Low consultation turnout for Solent and Hampshire devolution plans
Fewer than 6,000 people responded to surveys about devolution in Hampshire which cost more than £160,000.
The Solent Deal proposes creating a combined authority above the unitary councils of Southampton, Portsmouth and the Isle of Wight.
A 10-week consultation, which cost £9,600, received 2,531 responses, with 1,000 people attending public events.
A £150,000 Hampshire County Council survey received 3,000 responses out of a population of 1.3m.
Donna Jones, leader of Portsmouth City Council admitted the response was "a relatively low number" but said it compared favourably with similar consultations elsewhere in the country.
"Unfortunately proposals for local governance arrangements aren't something it is easy to get the majority of people to engage with," she said.
The Solent Deal consultation, which ran for eight weeks, cost £9,600 with another £3,000 spent on a website.
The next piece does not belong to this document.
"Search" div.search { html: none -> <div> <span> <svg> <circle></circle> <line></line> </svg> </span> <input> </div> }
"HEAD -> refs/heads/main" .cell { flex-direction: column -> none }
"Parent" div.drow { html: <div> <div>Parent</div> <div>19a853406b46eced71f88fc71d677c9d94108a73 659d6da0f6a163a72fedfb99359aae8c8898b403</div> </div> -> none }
Councillors at Southampton, Portsmouth and Isle of Wight have already approved draft plans to create a combined Solent authority that would see them leave the current system of government funding in exchange for keeping business rates of about £210m a year and securing £900m from government to spend on infrastructure over 30 years.
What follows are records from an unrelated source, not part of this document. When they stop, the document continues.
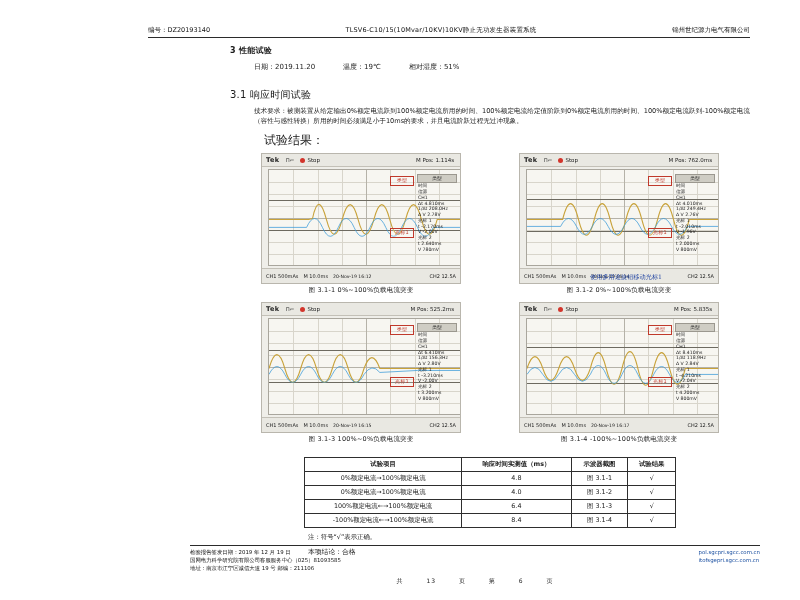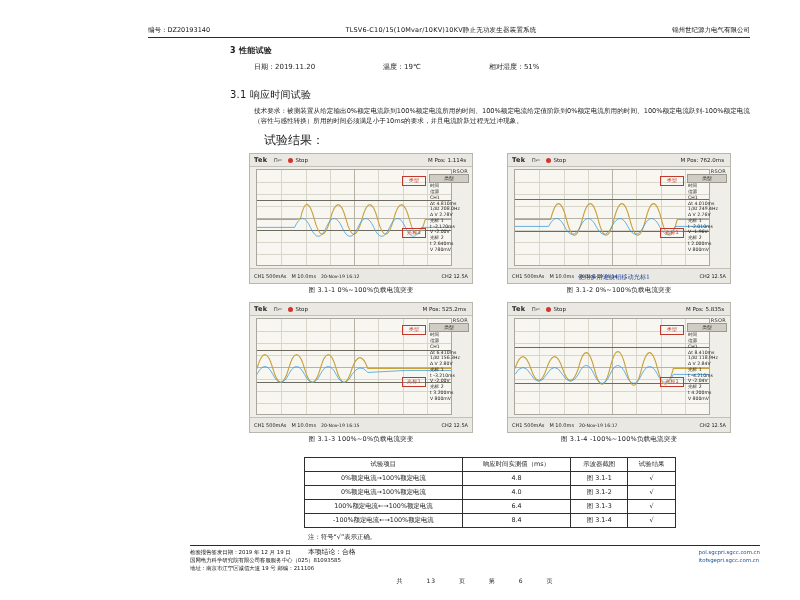"日期：2019.11.20" .meta-line { gap: 68px -> 28px }
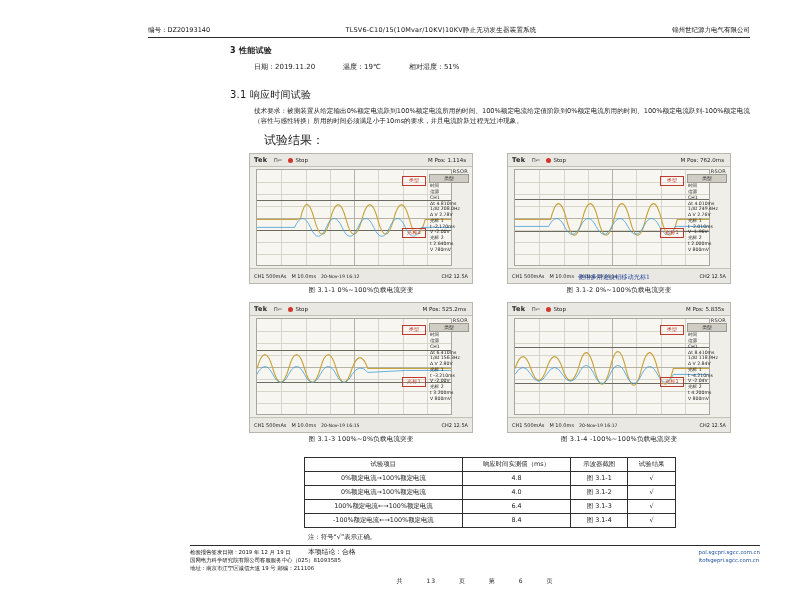"Tek" .scope { width: 224px -> 200px }
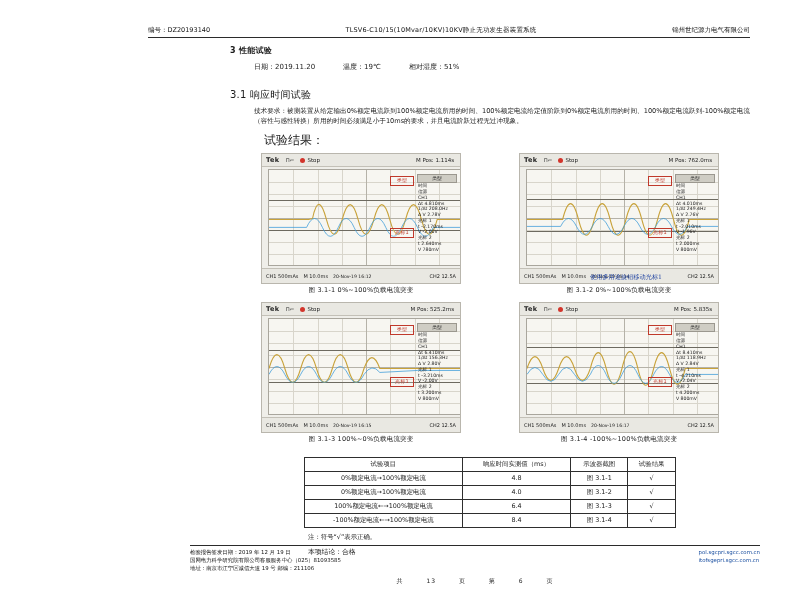"试验项目" table.results th { font-weight: normal -> bold }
Under the plan, each council would continue as a separate entity and retain its existing powers but they would be equal members on a board led by an elected mayor.
Independent Southampton councillor Andrew Pope said the consultation was "a sham" and called for a referendum on the plans.
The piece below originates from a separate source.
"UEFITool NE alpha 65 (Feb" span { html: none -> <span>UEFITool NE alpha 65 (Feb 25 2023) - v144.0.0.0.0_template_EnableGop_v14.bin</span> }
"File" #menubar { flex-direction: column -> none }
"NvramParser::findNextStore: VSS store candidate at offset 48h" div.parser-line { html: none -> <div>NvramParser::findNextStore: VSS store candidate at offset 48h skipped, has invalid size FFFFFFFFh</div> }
"The public are not aware of the issue of devolution. It's gobbledegook to them, it's not been properly explained but they need to have their say - just like they did with the European Union."
A second consultation was carried out by Hampshire County Council which proposes a "super council" for the county.
It cost about £150,000, including an Ipsos Mori phone survey of 1,500 people.
Leader Roy Perry said: "Democracy is never cheap - but if it leads to a situation where we could save £40m every year, it would be money well spent."